* Material supplied:
++++++++++
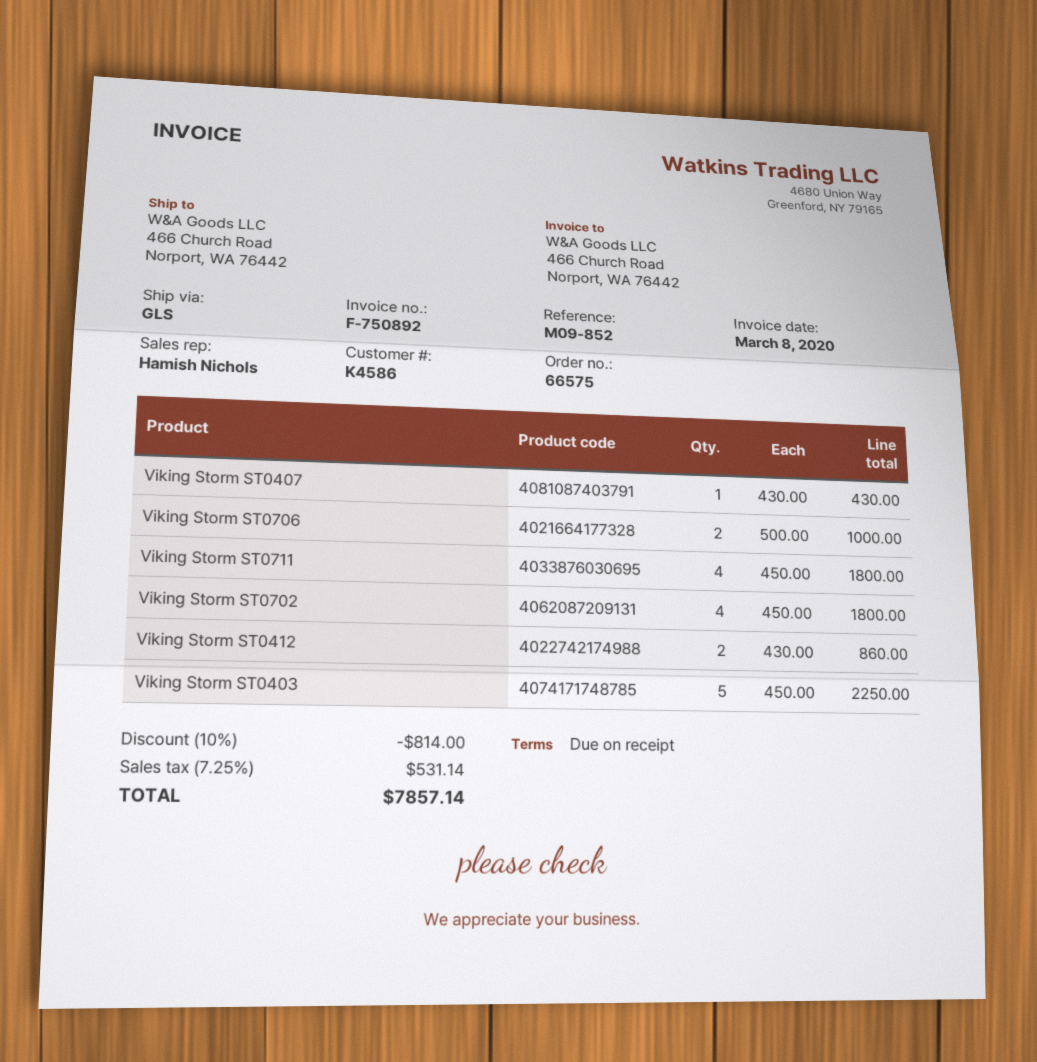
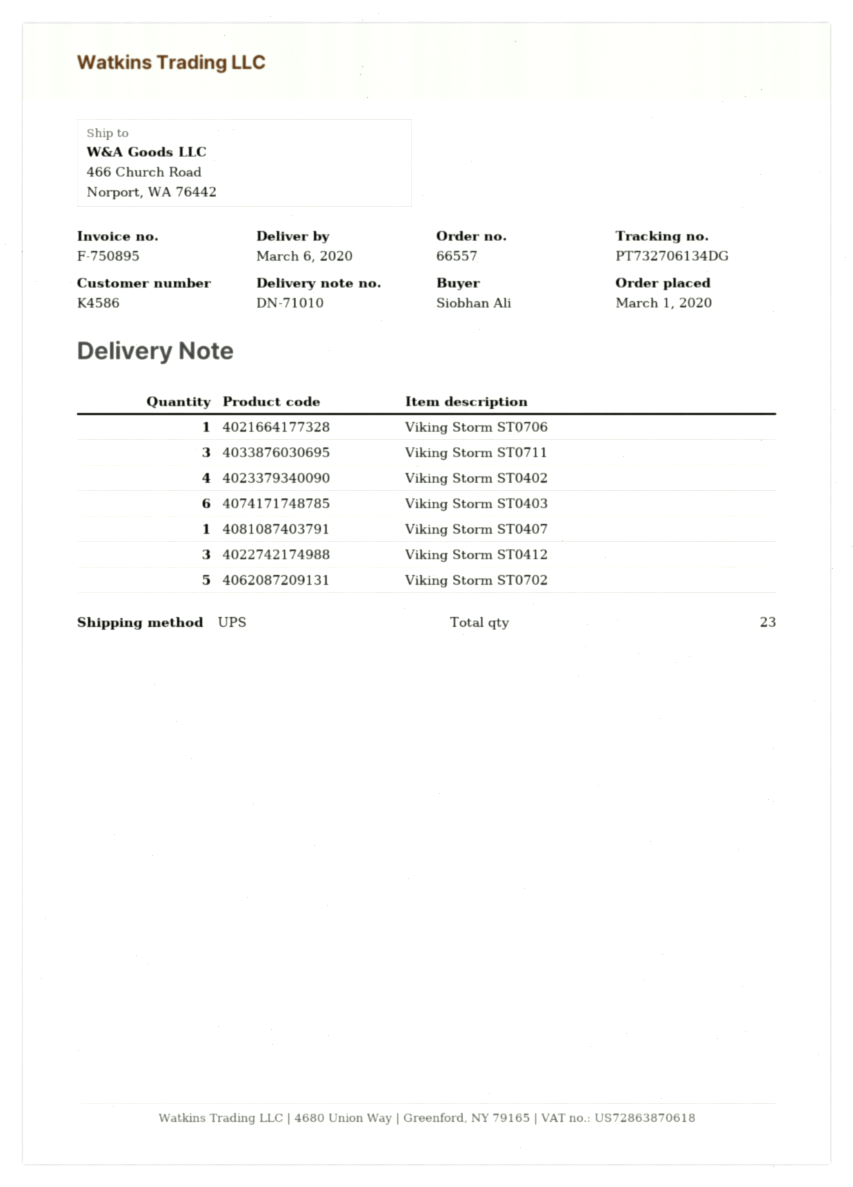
order number: 66575 -> 66557
invoice number: F-750892 -> F-750895
shipping method: GLS -> UPS
Viking Storm ST0706: 2 -> 1
Viking Storm ST0711: 4 -> 3
Viking Storm ST0702: 4 -> 5
Viking Storm ST0412: 2 -> 3
Viking Storm ST0403: 5 -> 6
Viking Storm ST0402: none -> 4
++++++++++
* Task directions: What you give back must be the data above, reproduced exactly and free of pictures.

* Completed task:
order number: 66575 -> 66557
invoice number: F-750892 -> F-750895
shipping method: GLS -> UPS
Viking Storm ST0706: 2 -> 1
Viking Storm ST0711: 4 -> 3
Viking Storm ST0702: 4 -> 5
Viking Storm ST0412: 2 -> 3
Viking Storm ST0403: 5 -> 6
Viking Storm ST0402: none -> 4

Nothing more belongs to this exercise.